» PROBLEM STATEMENT
Write out the lines below once more, exactly as they appear. Do not include pictures.

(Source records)

---

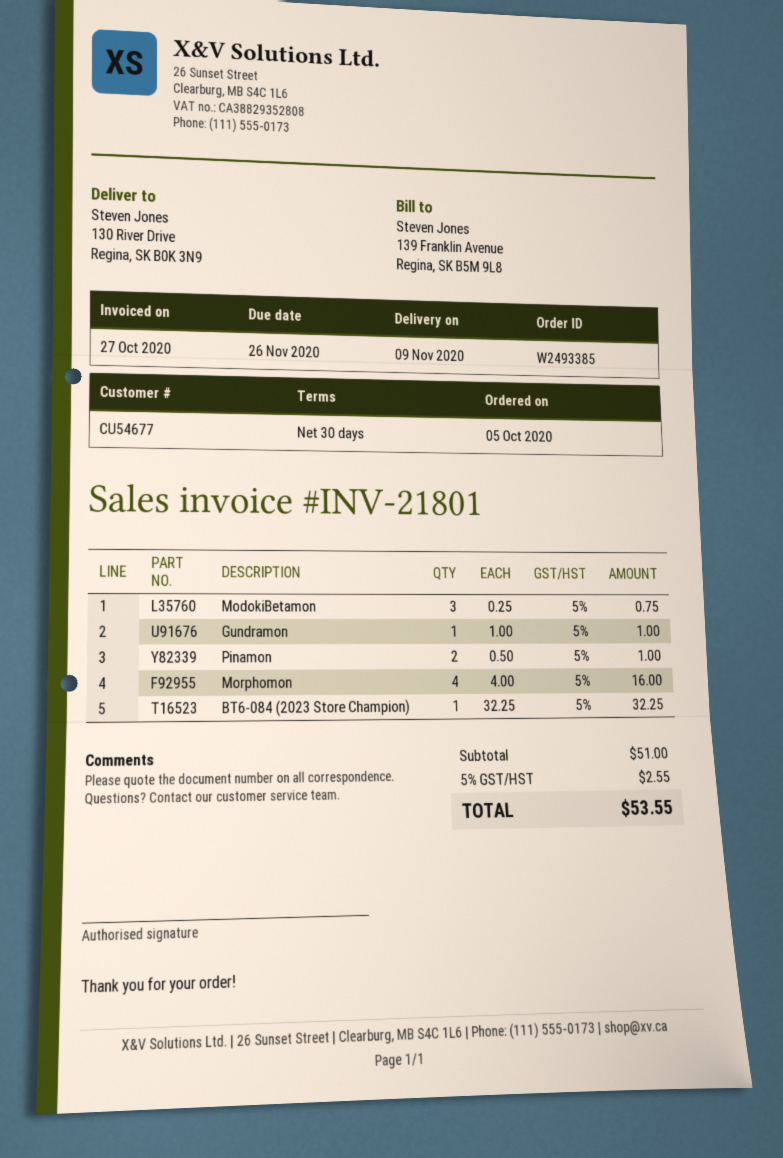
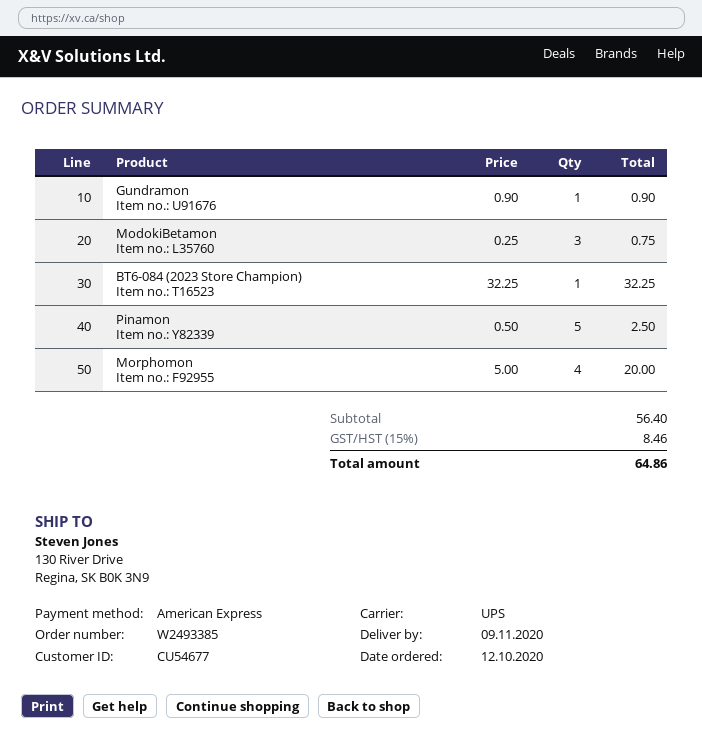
order date: 2020-10-05 -> 2020-10-12
Gundramon: 1 x 1.00 = 1.00 -> 1 x 0.90 = 0.90
Pinamon: 2 x 0.50 = 1.00 -> 5 x 0.50 = 2.50
Morphomon: 4 x 4.00 = 16.00 -> 4 x 5.00 = 20.00
subtotal: 51.00 -> 56.40
tax: 5% = 2.55 -> 15% = 8.46
total: 53.55 -> 64.86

---

» PROBLEM SOLUTION
order date: 2020-10-05 -> 2020-10-12
Gundramon: 1 x 1.00 = 1.00 -> 1 x 0.90 = 0.90
Pinamon: 2 x 0.50 = 1.00 -> 5 x 0.50 = 2.50
Morphomon: 4 x 4.00 = 16.00 -> 4 x 5.00 = 20.00
subtotal: 51.00 -> 56.40
tax: 5% = 2.55 -> 15% = 8.46
total: 53.55 -> 64.86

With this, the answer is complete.